Mentre le navi si fronteggiavano a distanza con in mezzo lo sciame di pescatori, lo scontro si è spostato altrove. Nella diplomazia. Il compromesso dell’ultimo minuto sulla Brexit aveva semplicemente messo in pausa le frizioni, non solo legali, tra Londra e Bruxelles. Rieccole qui, preludio dei prossimi anni, con l’equilibrio da ricostruire dopo il divorzio. Dopo il blitz la commissione europea ha accusato il Regno Unito di aver violato, pochi giorni dopo la ratifica, il trattato commerciale tra i due blocchi con le «condizioni speciali» richieste, senza sufficiente preavviso, agli equipaggi comunitari per operare nelle 12 miglia attorno all’isola della Manica. 

Prima dell’escalation, il ministro agli affari marittimi di Parigi, Annick Girardin, aveva minacciato di tagliare le forniture elettriche a Jersey, che dipende quasi completamente dalla Francia per l’approvvigionamento. In quel momento, la contesa riguardava le richieste avanzate dalle ciurme normanne per le autorizzazioni (ne sono state emesse 41). È stato chiesto loro di fornire dati elettronici che provassero la loro attività nella zona, ma molte barche piccole non montano sistemi GPS. Vengono contestate anche limitazioni all’attrezzatura permessa. 

Dietro la posizione dell’Eliseo c’è l’Europa. Il colloquio tra ministri, quello britannico è l’ex negoziatore Lord Frost, promette distensione.  «Non intendiamo tenere alta la tensione – ha detto il francese Clément Beaune –, ma ottenere una rapida e completa attuazione degli accordi». Le navi di Johnson sono lì per restare, ma Downing Street invita la Francia a impugnare gli strumenti di risoluzione delle dispute se si sente penalizzata. 

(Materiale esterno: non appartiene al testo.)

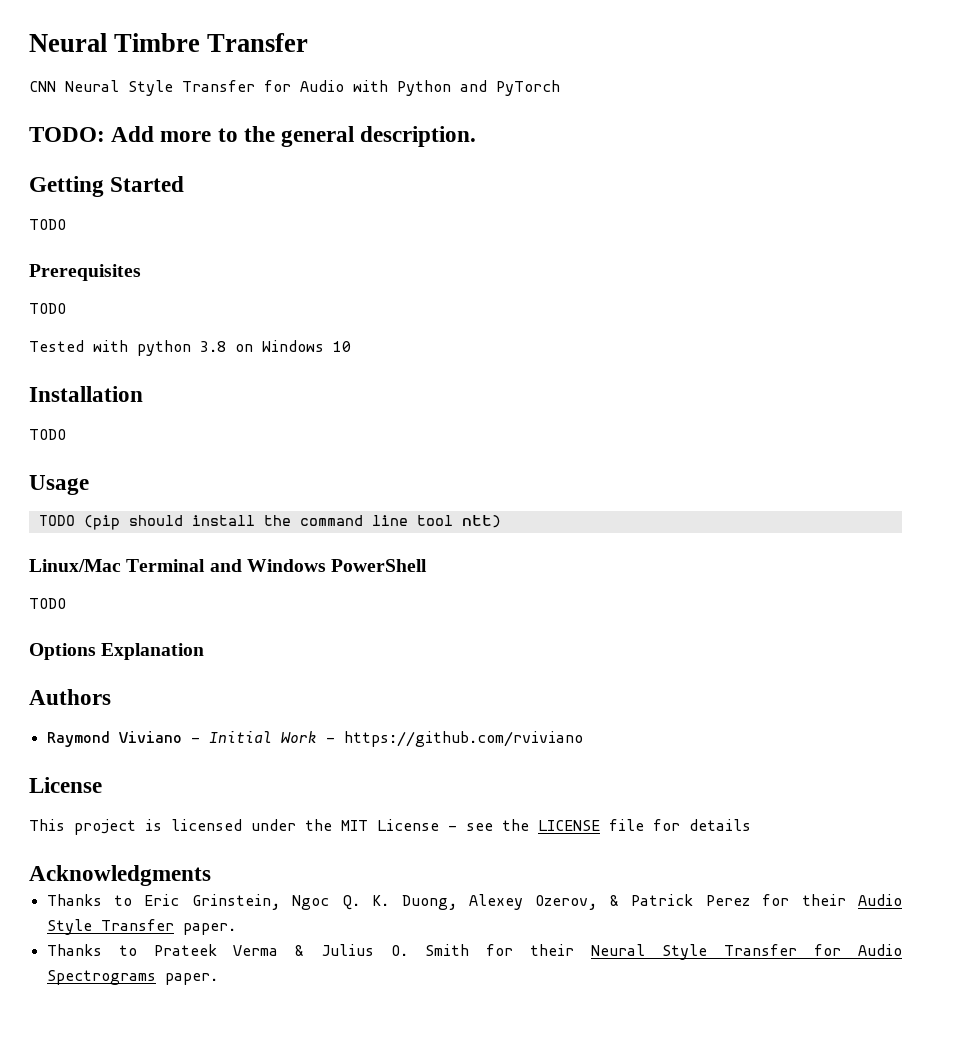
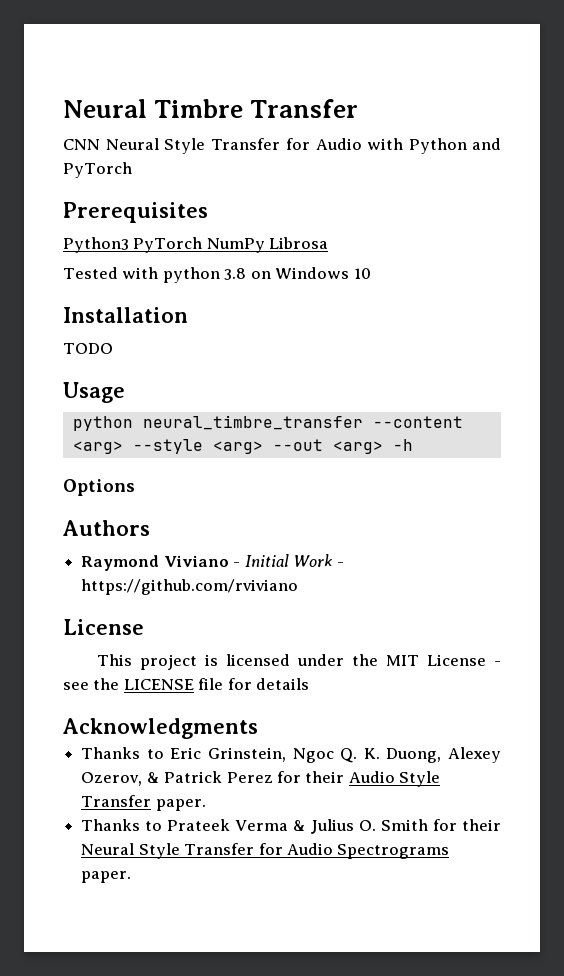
- TODO: Add more to the general description.
- Getting Started
- TODO
  Prerequisites
- TODO
+ Python3 PyTorch NumPy Librosa
- TODO (pip should install the command line tool ntt)
- Linux/Mac Terminal and Windows PowerShell
- TODO
+ python neural_timbre_transfer --content <arg> --style <arg> --out <arg> -h
- Options Explanation
+ Options

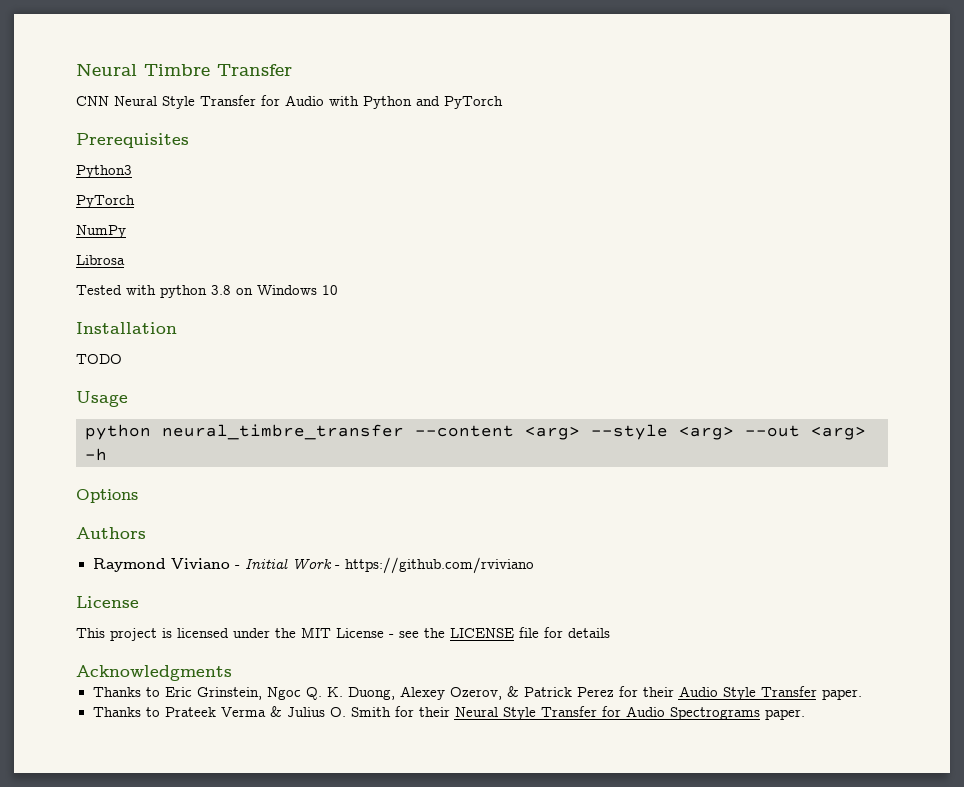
- Python3 PyTorch NumPy Librosa
+ Python3
+ PyTorch
+ NumPy
+ Librosa

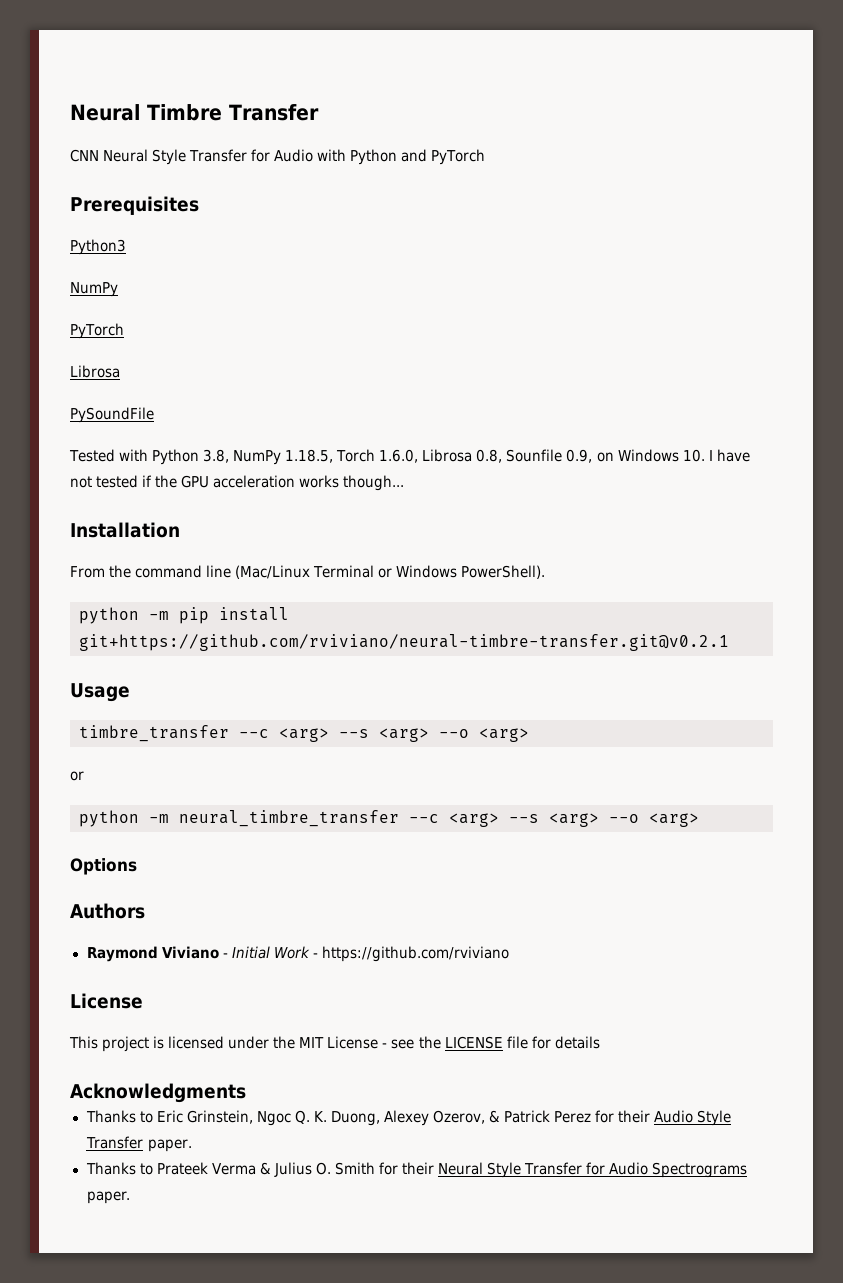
  Python3
+ NumPy
  PyTorch
- NumPy
  Librosa
+ PySoundFile
- Tested with python 3.8 on Windows 10
+ Tested with Python 3.8, NumPy 1.18.5, Torch 1.6.0, Librosa 0.8, Sounfile 0.9, on Windows 10. I have not tested if the GPU acceleration works though...
  Installation
- TODO
+ From the command line (Mac/Linux Terminal or Windows PowerShell).
+ python -m pip install git+https://github.com/rviviano/neural-timbre-transfer.git@v0.2.1
  Usage
- python neural_timbre_transfer --content <arg> --style <arg> --out <arg> -h
+ timbre_transfer --c <arg> --s <arg> --o <arg>
+ or
+ python -m neural_timbre_transfer --c <arg> --s <arg> --o <arg>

Non si arriverà allo scenario limite di dazi da parte di Bruxelles, ma l’incidente è stato il primo stress-test del trattato siglato a Natale 2020. Per questo, mentre la Global Britain spedisce in Oriente la più grande flotta dai tempi delle Falkland con la portaerei Queen Elizabeth, la «battaglia» di Jersey sta alla saga di Brexit come Trafalgar alle campagne napoleoniche. Ma sulle carte nautiche ormai è la periferia dell’impero.